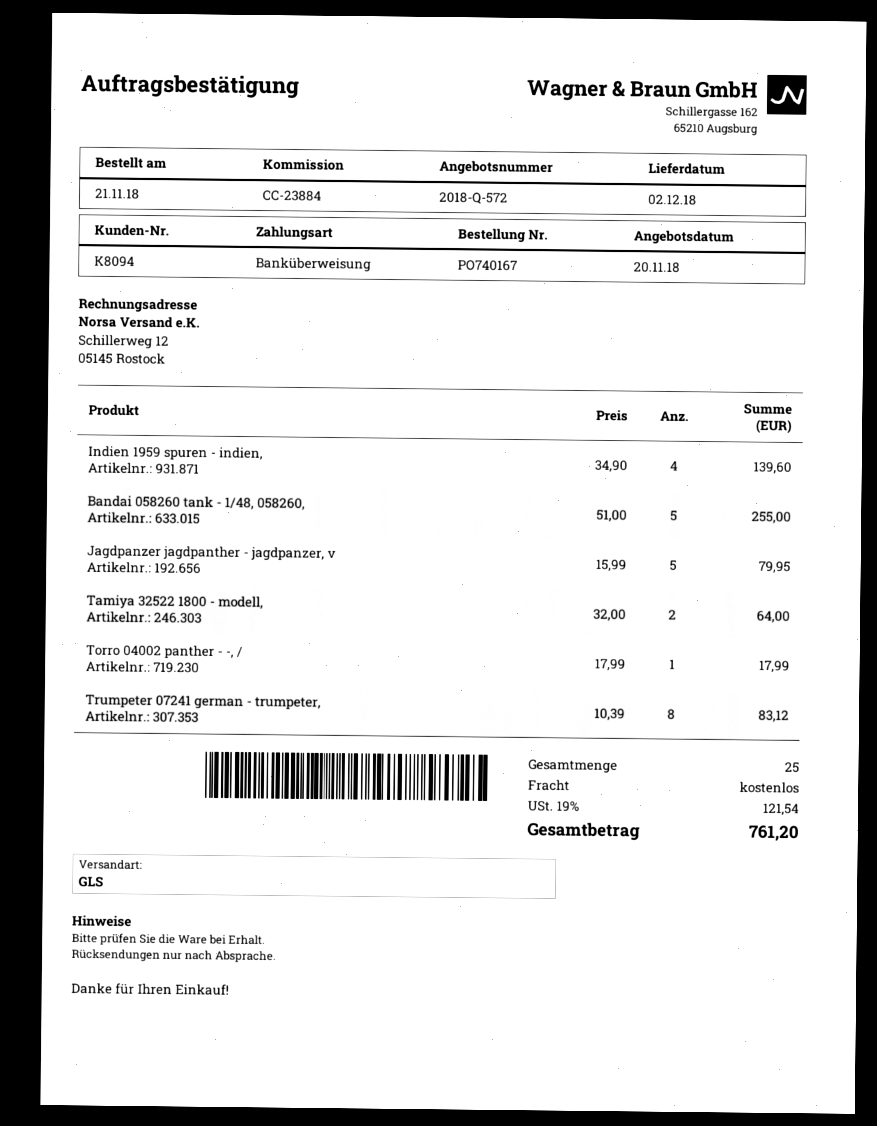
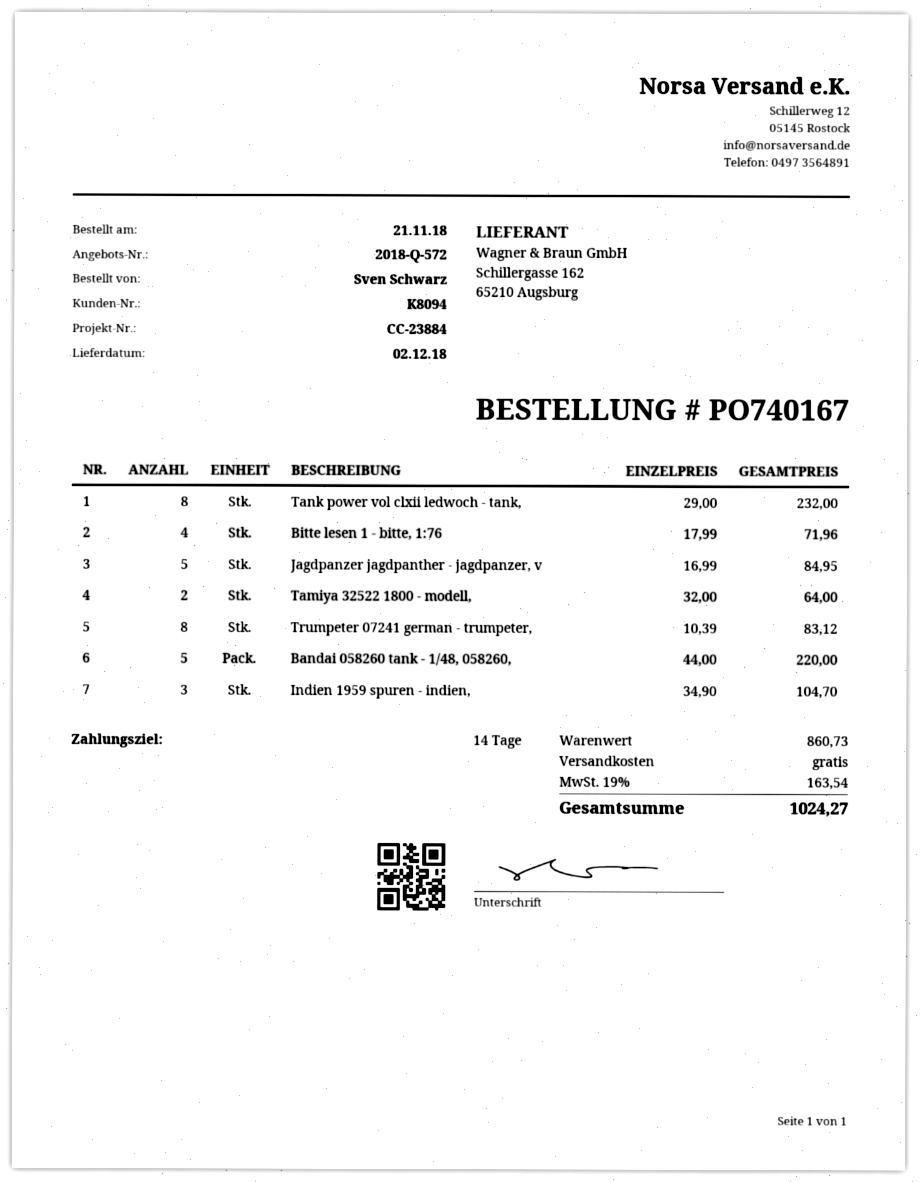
Indien 1959 spuren - indien,: 4 x 34.90 = 139.60 -> 3 x 34.90 = 104.70
Bandai 058260 tank - 1/48, 058260,: 5 x 51.00 = 255.00 -> 5 x 44.00 = 220.00
Jagdpanzer jagdpanther - jagdpanzer, v: 5 x 15.99 = 79.95 -> 5 x 16.99 = 84.95
Torro 04002 panther - -, /: 1 x 17.99 = 17.99 -> none
Tank power vol clxii ledwoch - tank,: none -> 8 x 29.00 = 232.00
Bitte lesen 1 - bitte, 1:76: none -> 4 x 17.99 = 71.96
tax: 19% = 121.54 -> 19% = 163.54
total: 761.20 -> 1024.27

PROBLEM TO WORK ON: Output only the lines from the one holding "Jagdpanzer jagdpanther - jagdpanzer, v: 5" through the last line above, exactly as they appear.

RESULT:
Jagdpanzer jagdpanther - jagdpanzer, v: 5 x 15.99 = 79.95 -> 5 x 16.99 = 84.95
Torro 04002 panther - -, /: 1 x 17.99 = 17.99 -> none
Tank power vol clxii ledwoch - tank,: none -> 8 x 29.00 = 232.00
Bitte lesen 1 - bitte, 1:76: none -> 4 x 17.99 = 71.96
tax: 19% = 121.54 -> 19% = 163.54
total: 761.20 -> 1024.27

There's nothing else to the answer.